The chair asked Verma how many homes will have been adapted by the time of the election. She said the issue was not about numbers, but rather the measures and how they were impacting local communities.

Carrington next asked if there was a way the Government could reduce the cost of capital, potentially by underwriting.

Rooijen said stability in the market was affected by external drivers, such as technology, which was changing rapidly. He said the political environment was also changing rapidly internationally. But giving credit to the Government, he said EMR had only been in place for a short period and needed to be given time to deliver what it was set out to do.

Carrington questioned how expensive wind power was. Rooijen replied by saying “I’m not going to debate that offshore wind is a heck of a lot more expensive that what you get out of an old coal plant”. However, he argued, energy prices were not rising because of green subsidies. He said the technology was improving and prices were in fact falling.

Carrington asked Verma if levies placed on bills were regressive. She replied by saying the Prime Minister had taken action because people were struggling. Next she said collectively, all the measures the Government was taking would help lower bills.

She said the debate around the energy sector had been slanted around the cost of energy going up. But she argued global prices were something no government could control and said most of the increase in price was because of growing international rates.

Knight responded that energy was complicated and did not fit into natural political instincts. He said there was no natural political response to energy and the political debate around it was badly informed.

“Most of what you think about energy is wrong,” he said and added that at conference he had heard some “myths”.

On the cost of supporting wind turbines, he said they cost the average tax payer £20 through subsidies. He said the average energy bill had risen by £500 over the last six years and of that increase, about £450 was down to the international price of gas.

He commented that many people suggested solutions such as fracking could dramatically reduce costs. He said this was not the case.

Freeman said energy efficiency was often lost in this debate. She said she saw energy evolving in a way by which supply would react to demand by rising or falling at different times of the day.

Howard Ward, Auditel's energy services director, suggested the energy companies should break down energy bills to show customers where costs were coming from, such as a green levy.

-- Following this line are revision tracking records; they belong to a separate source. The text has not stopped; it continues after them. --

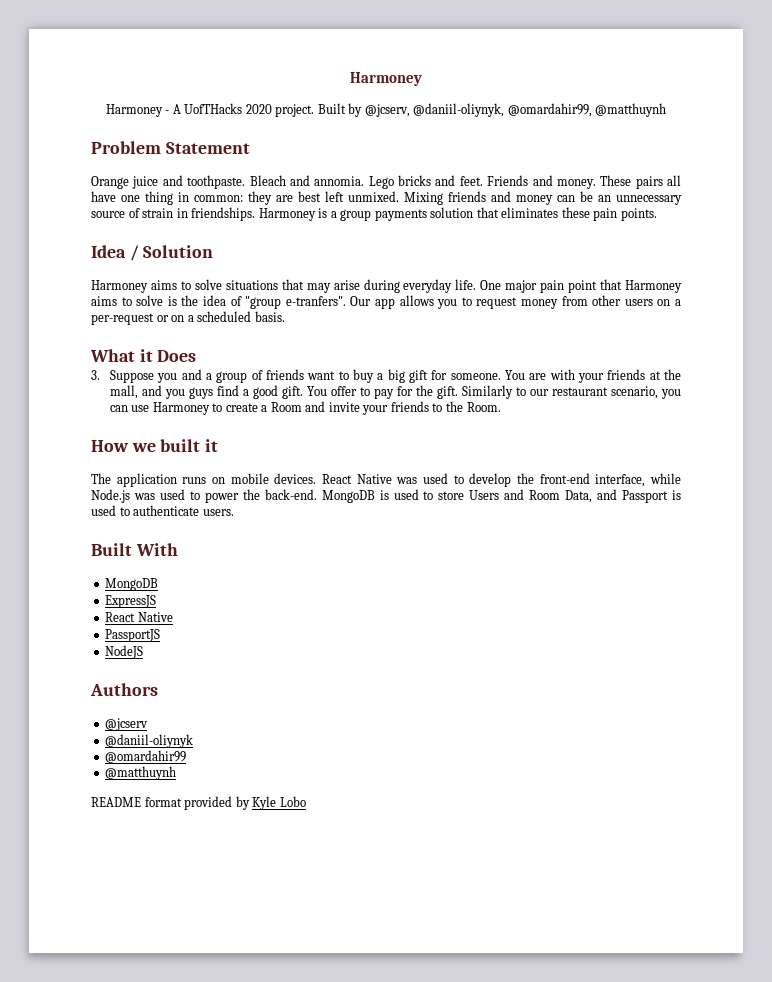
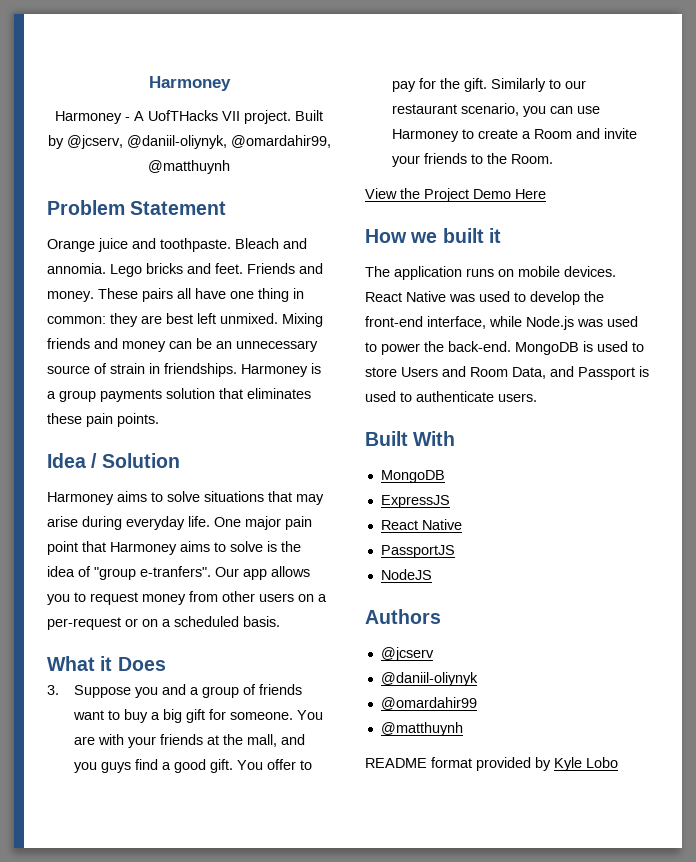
[245,104,272,114] 2020 -> [222,111,240,121] VII
(501, 407) none -> [365,188,546,202] // View the Project Demo Here

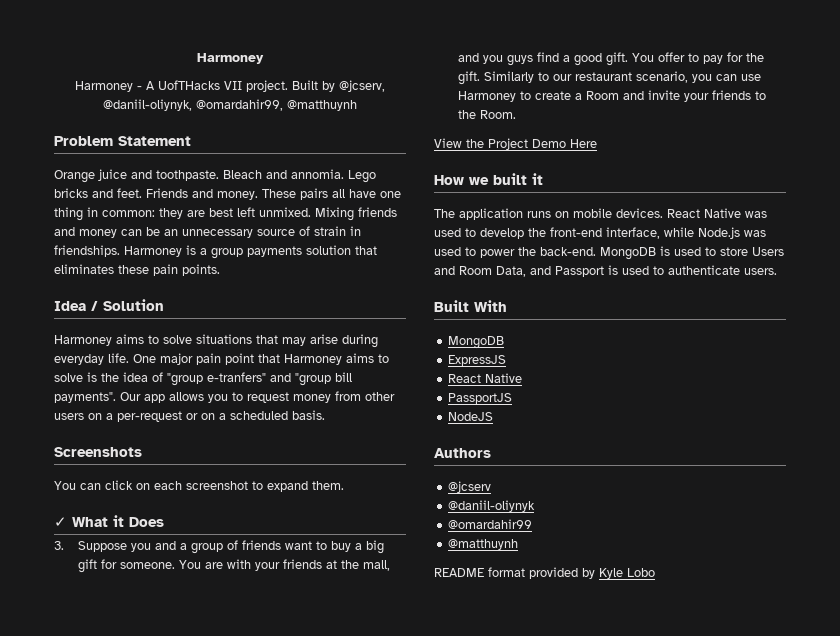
[140,566,211,577] e-tranfers". -> [207,372,352,386] [54,392,116,403] e-tranfers" and "group bill payments".
(280, 621) none -> [54,447,142,457] [54,480,344,492] [54,517,67,527] Screenshots // You can click on each screenshot to expand them. // ✓

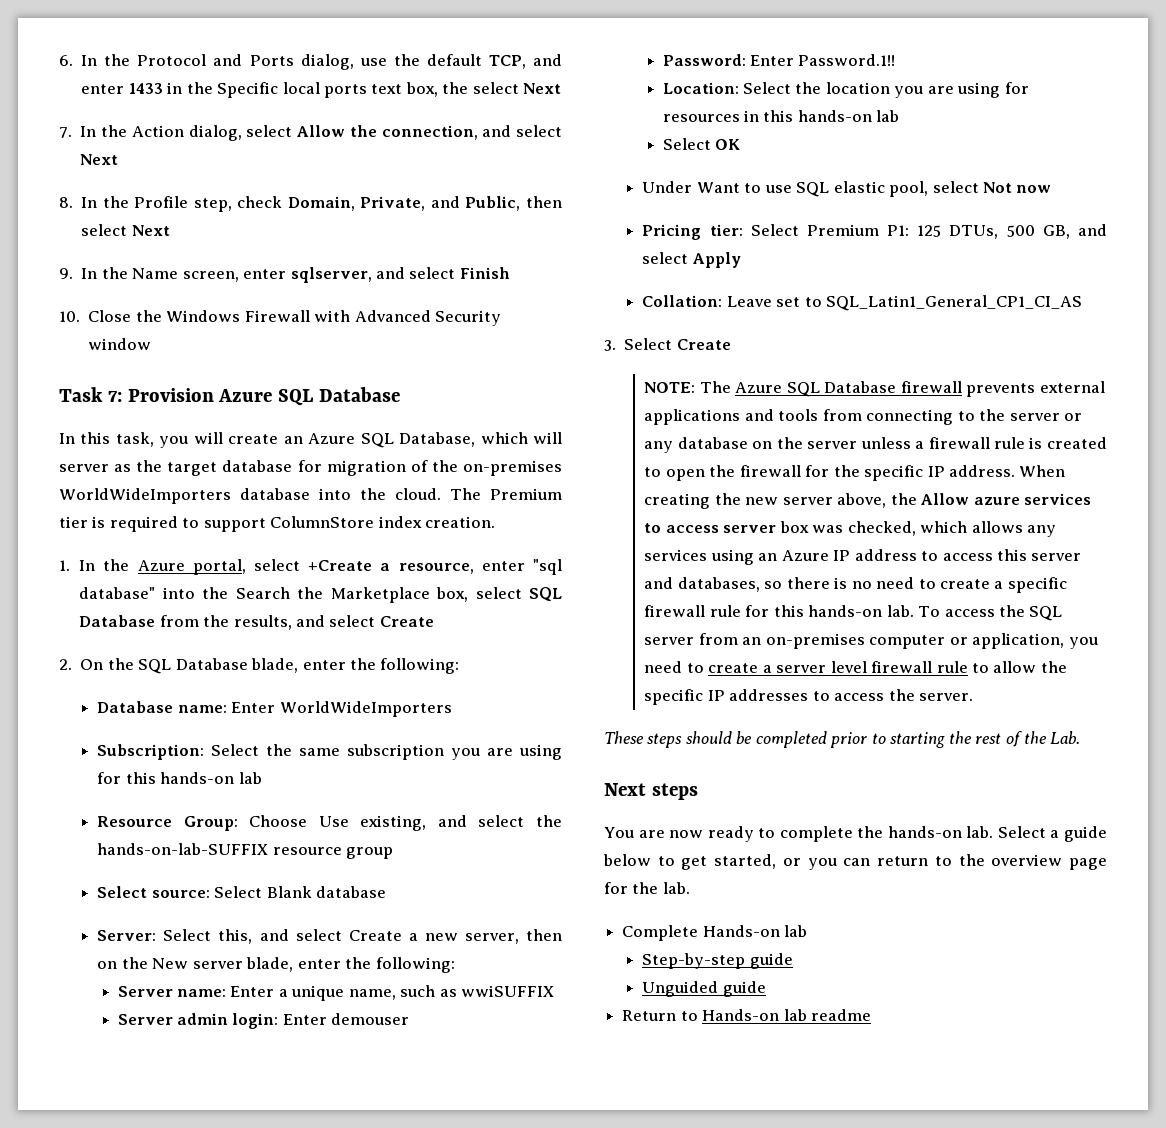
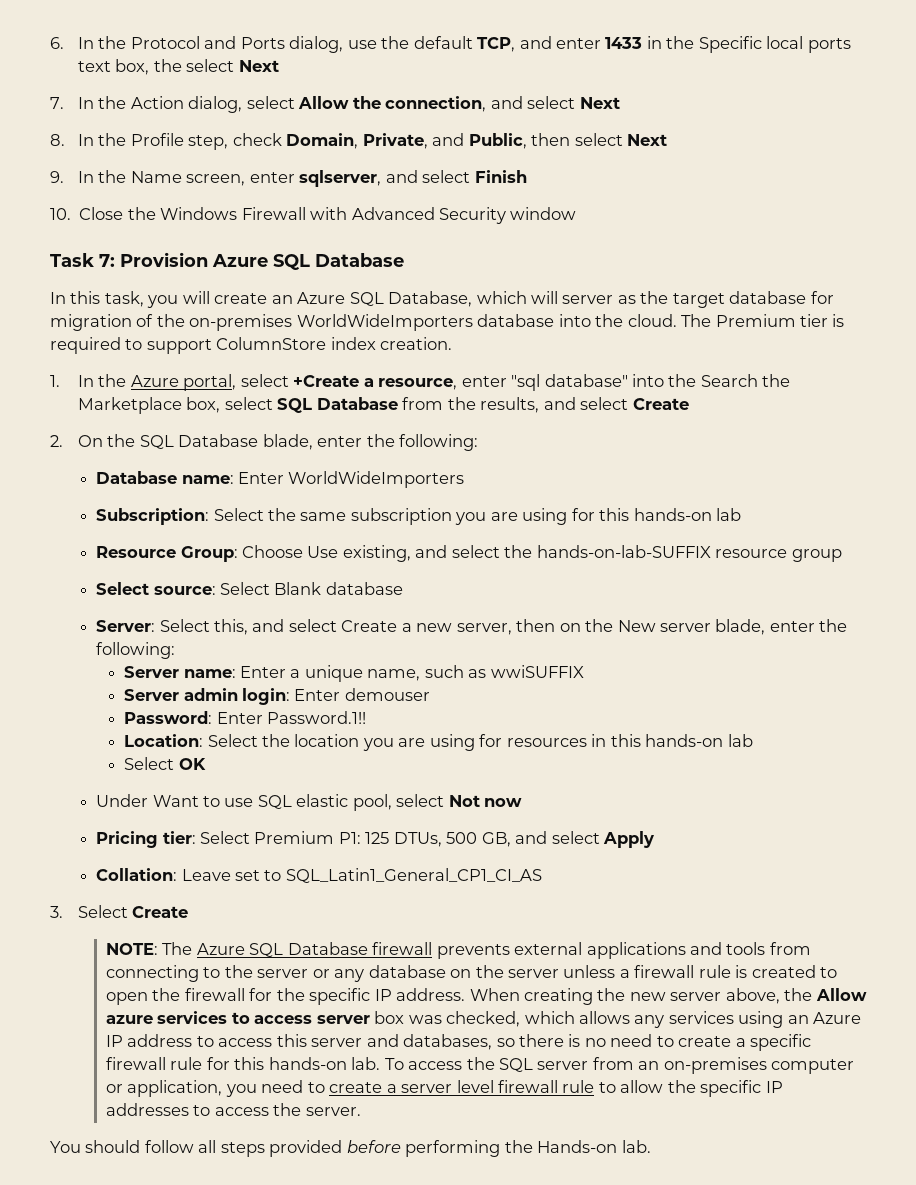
[604,731,1081,748] [604,783,698,800] [604,826,1107,842] [603,854,1107,870] [604,882,690,894] [622,925,808,941] [642,953,793,969] [642,981,766,997] [622,1009,871,1021] These steps should be completed prior to starting the rest of the Lab. // Next steps // You are now ready to complete the hands-on lab. Select a guide below to get started, or you can return to the overview page for the lab. // Complete Hands-on lab // Step-by-step guide // Unguided guide // Return to Hands-on lab readme -> [50,1140,651,1157] You should follow all steps provided before performing the Hands-on lab.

Jones said his organisation did not send bills to customers, which made the idea impossible. Freeman said this was a good way to engage the public and something National Grid would be able to do.

An audience member asked the panel what they thought of plans to install interconnectors between Norway and the UK to import its excess energy.

Rooijen replied that interconnectors were a good idea, and the Crown Estate was actively working in the market to encourage the deployment of interconnectors, and added they could help to balance out any fluctuations of power, such as wind power in the UK, by supplementing it with hydro from Norway.

Knight said there was enormous potential in Norway. He added that Siemens built interconnectors and this was an idea the company was keen on. He said a wider European network reduced the effects of weather on energy generation, and the more counties that came together, the better.

Verma said the Government supported interconnectors.

The panel was asked whether they thought solar power would be a big disrupter to the energy market and render their companies irrelevant.

Rooijen said the UK had just entered the ‘big six’ in terms of solar PV insulations as it now surpassed the threshold of 5gw solar PV. He said Germany could generate 30gw of power into the grid, which was disruptive. He said this was a reality in a changing energy system.